<<<<

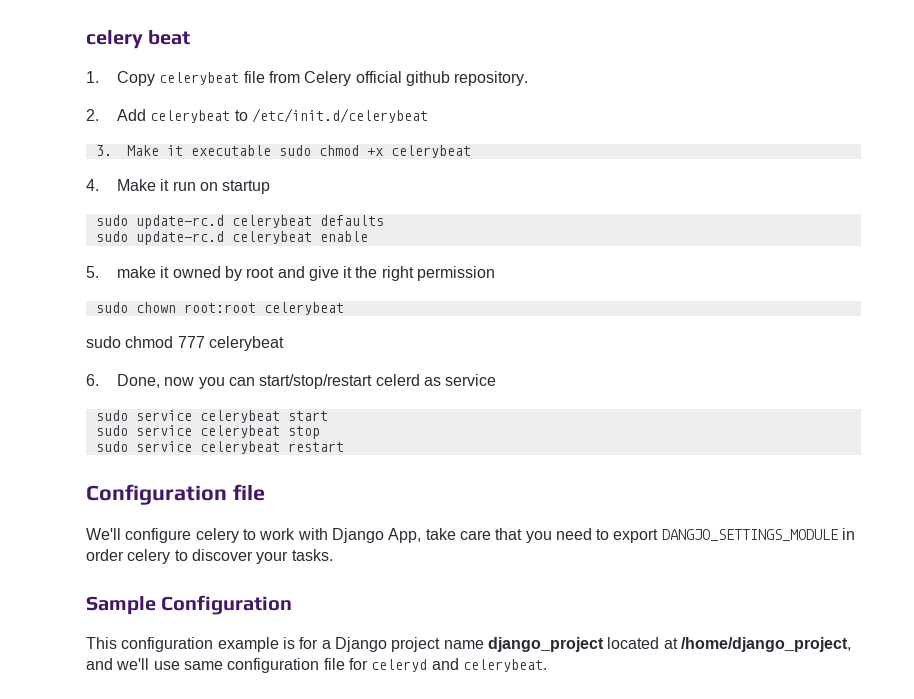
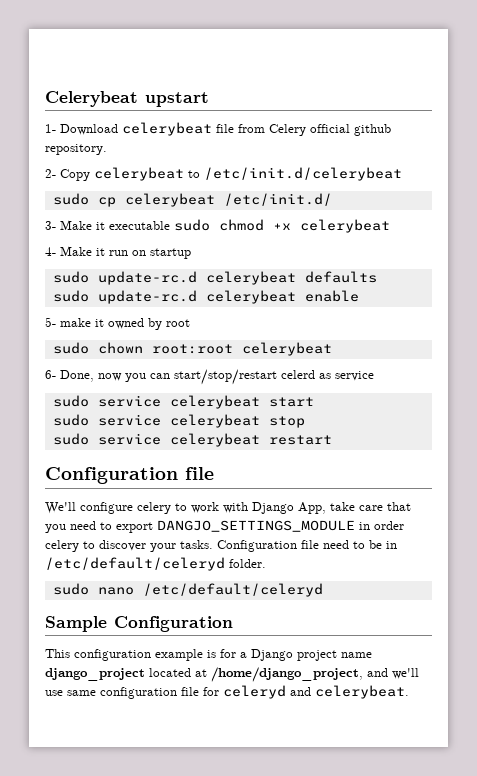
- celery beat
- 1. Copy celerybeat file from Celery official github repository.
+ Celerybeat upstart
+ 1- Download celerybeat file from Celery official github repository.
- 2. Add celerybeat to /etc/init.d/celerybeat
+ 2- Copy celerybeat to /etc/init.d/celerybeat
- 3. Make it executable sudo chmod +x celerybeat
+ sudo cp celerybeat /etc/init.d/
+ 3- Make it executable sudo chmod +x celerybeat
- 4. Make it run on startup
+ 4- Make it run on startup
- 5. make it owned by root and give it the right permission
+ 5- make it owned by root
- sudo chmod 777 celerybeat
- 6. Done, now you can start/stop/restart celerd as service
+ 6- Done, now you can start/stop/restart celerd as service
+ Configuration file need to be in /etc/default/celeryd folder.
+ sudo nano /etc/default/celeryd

>>>>

Collect each line above holding the string "restart".

## Your response:
- 6. Done, now you can start/stop/restart celerd as service
+ 6- Done, now you can start/stop/restart celerd as service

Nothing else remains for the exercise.